I've restructured the wiki page here: http://wiki.dlang.org/User:Jpf/Release_Process_Staging

Do you think that's clearer?

(To my understanding it's the same process as proposed on the
"official" wiki page)
January 04, 2013
On Friday, 4 January 2013 at 16:19:45 UTC, Jonathan M Davis wrote:
> And why would that particular bug get a release as opposed to another? Why
> wouldit be special? Or are you proposing that we do a 2.N.M release for every
> bug fix? That seems insane. Why wouldn't you just use master if you want the
> latest?
>

That is not latest, that is bug fixes. That is the whole point of changing process : being able to publish bug fixes without new features, so users don't need to wait mounth to get their bug fixed and get bunch of unrelated stuff with the fix that may introduce bugs as well.

I took this precise example, but I'm not suggesting that a revision is made for EVERY bug fix. Only for severe bugs (regressions, corrupted codegen, . . .) or when the quantity is judged enough.
January 04, 2013
On Friday, 4 January 2013 at 17:26:02 UTC, Johannes Pfau wrote:
> Am Fri, 04 Jan 2013 08:35:17 -0800
> schrieb Jonathan M Davis <jmdavisProg@gmx.com>:
>
>> The thread was way too big, and I had too little time to get into
>> that conversation, which is why I wasn't involved.
>> 
>> - Jonathan M Davis
>
> I've restructured the wiki page here:
> http://wiki.dlang.org/User:Jpf/Release_Process_Staging
>
> Do you think that's clearer?
>

This is very good, however, some thing are still unclear.

First, regression fix don't make any sense to me. You suggest to fix bug in master and fix regression in older branches. This should be the opposite IMO.

A regression is something that used to work, but don't work anymore. So Correcting them in older version seems kind of contradictory, especially when other bugs aren't.

I don't think separating those 2 type of bugs is really beneficial and I would keep only the process for regression fixes.

Secondly, in every git commands block you have all the commands to set-up the repository. I think this belong to its own paragraph or even its own page. Then I'd replace them with git remote update in git command block.

Finally, it is weird that we have v2.062 -> v2.062.1 . I'd prefers v2.062.0 for the first one.
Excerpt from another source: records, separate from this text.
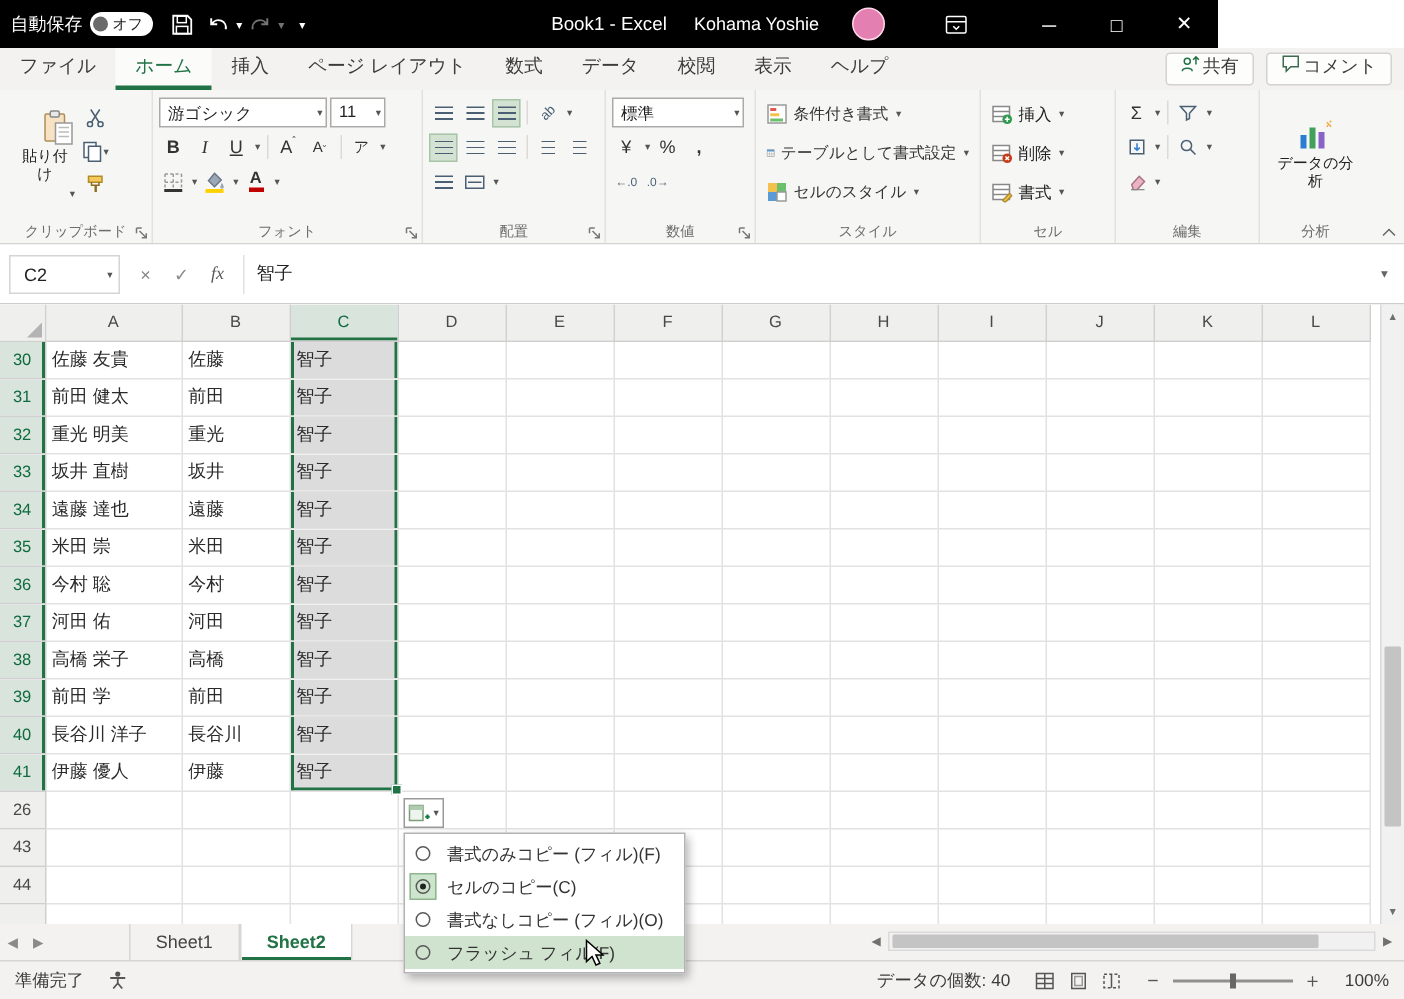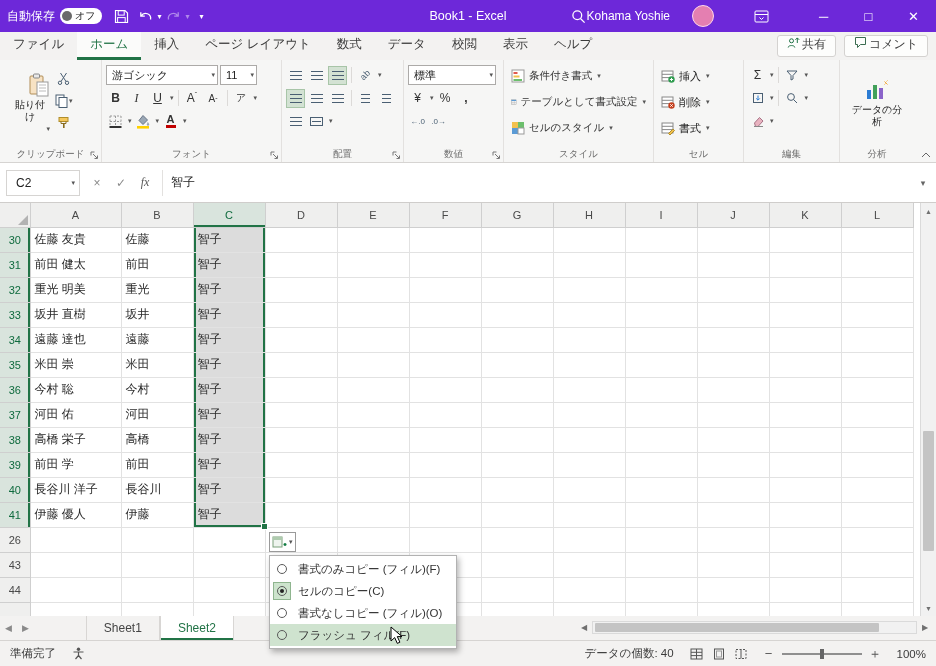--- a/index.html
+++ b/index.html
@@ -8,7 +8,7 @@
   #win{position:relative;width:936px;height:666px;overflow:hidden;background:#fff}
 
   
-  #titlebar{position:absolute;left:0;top:0;width:936px;height:32px;background:#6d28d9;display:flex;align-items:center;color:#fff;font-size:12px}
+  #titlebar{position:absolute;left:0;top:0;width:812px;height:32px;background:#000000;display:flex;align-items:center;color:#fff;font-size:12px}
   .tb-item{display:flex;align-items:center;gap:5px;margin:0 7px;height:32px}
   .pill{display:inline-flex;align-items:center;gap:3px;background:#fff;color:#222;border-radius:9px;height:16px;padding:0 7px 0 2px;font-size:10px}
   .pill .dot{width:10px;height:10px;border-radius:50%;background:#6a6a6a}

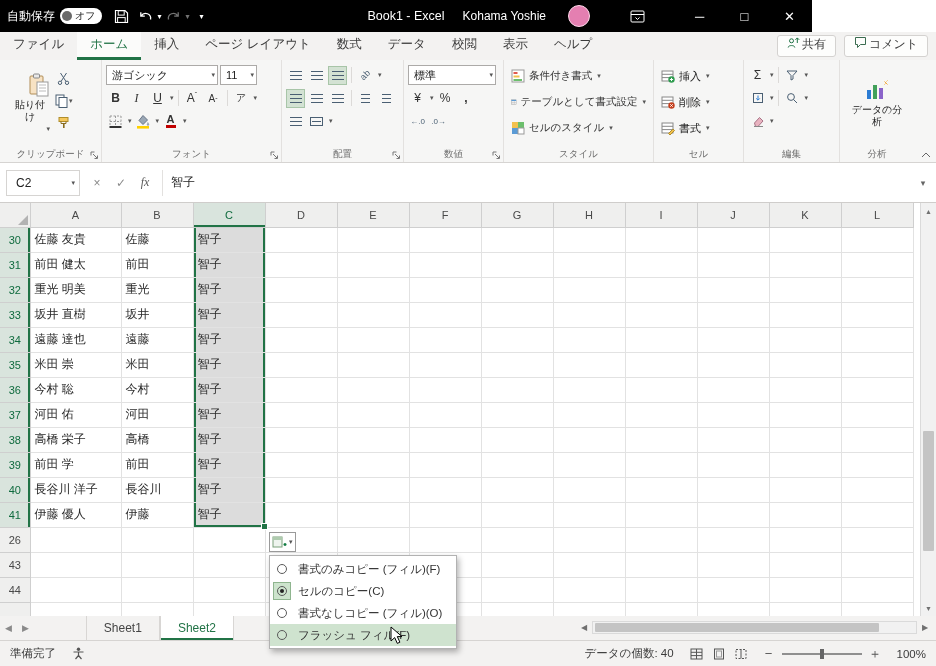--- a/index.html
+++ b/index.html
@@ -101,7 +101,7 @@
   .snav{display:flex;align-items:center;padding:0 5px;color:#8a8a8a;font-size:9px}
   #sheettabs{display:flex;align-items:stretch;margin-left:52px}
   .stab{display:flex;align-items:center;padding:0 17px;border-right:1px solid #d8d6d4;border-left:1px solid #d8d6d4}
-  .stab.active{background:#fff;color:#217346;font-weight:normal;box-shadow:inset 0 -2px 0 #217346}
+  .stab.active{background:#fff;color:#217346;font-weight:bold;box-shadow:inset 0 -2px 0 #217346}
   #hscroll{position:absolute;left:576px;top:3px;width:357px;height:17px;display:flex;align-items:center}
   .harrow{width:16px;height:17px;display:flex;align-items:center;justify-content:center;font-size:8px;color:#707070}
   #htrack{flex:1;height:13px;background:#f1f1f1;border:1px solid #dadada;position:relative}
I like very much the ASCII art on top, which make thing really clear. Overall, it is better that the actual version on the wiki.
January 04, 2013
On Fri, Jan 04, 2013 at 07:35:17PM +0100, deadalnix wrote:
> On Friday, 4 January 2013 at 17:26:02 UTC, Johannes Pfau wrote:
[...]
> >I've restructured the wiki page here: http://wiki.dlang.org/User:Jpf/Release_Process_Staging
> >
> >Do you think that's clearer?
[...]
> I like very much the ASCII art on top, which make thing really clear. Overall, it is better that the actual version on the wiki.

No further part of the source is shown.